In order to create a comfortable and calming atmosphere, nursing students often follow a routine when meeting new patients.

“We usually start by introducing ourselves and asking the patient how they’re doing,” O’Frield said. “My go-to is humor, so I try and make someone laugh, and I think that’s easier for me than trying to be very serious.”

However, the true challenge of clinical rounds lies in combining compassionate caregiving with clinical skills and challenging coursework. To do this, nursing students must integrate humanity and scientific knowledge.

“Our first year, we learn the anatomy of the body and what happens in a healthy person,” Moore said. “Then first semester of second year, we learn how to assess a person and figure out their complaints.”

Figuring out patients’ complaints includes taking patients’ vital signs and other quantitative measures, as well as communication with the patient to understand what they are feeling.

“I used to think nurses just bathed people, but when I started shadowing nurses, I realized they really put their heart into it,” Moore said.

O’Friel said the experience of clinical rounds teaches nursing students what roles they will play as part of a team of caregivers that must collaborate effectively.

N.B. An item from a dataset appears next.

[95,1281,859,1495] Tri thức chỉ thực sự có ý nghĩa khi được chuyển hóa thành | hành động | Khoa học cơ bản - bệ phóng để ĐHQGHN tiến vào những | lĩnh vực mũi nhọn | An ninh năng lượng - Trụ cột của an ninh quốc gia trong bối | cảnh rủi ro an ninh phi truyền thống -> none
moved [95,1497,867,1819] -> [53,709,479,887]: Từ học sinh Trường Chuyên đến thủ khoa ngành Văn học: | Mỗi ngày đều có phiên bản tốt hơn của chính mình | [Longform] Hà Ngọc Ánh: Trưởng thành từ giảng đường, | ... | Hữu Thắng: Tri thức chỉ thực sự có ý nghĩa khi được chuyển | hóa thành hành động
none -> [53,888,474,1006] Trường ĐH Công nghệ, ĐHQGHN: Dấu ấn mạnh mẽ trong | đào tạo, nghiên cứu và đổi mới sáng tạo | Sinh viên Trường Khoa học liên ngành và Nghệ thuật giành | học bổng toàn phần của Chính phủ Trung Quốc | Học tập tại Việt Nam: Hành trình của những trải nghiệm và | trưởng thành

“The whole healthcare team works together to make people feel good,” O’Friel said. “If someone is not on par with communication it makes it harder on the patient.”

Both students said they have found their calling giving effective and humane care to patients.

“Anyone in our class could be a doctor if they wanted to be — it takes a special person to be a nurse,” Moore said.

O’Friel said that studying nursing has been challenging as well as rewarding so far.

“We’ve had a great time so far,” O’Friel said. “There’s something for me about the nursing school that has made U.Va. my second home.”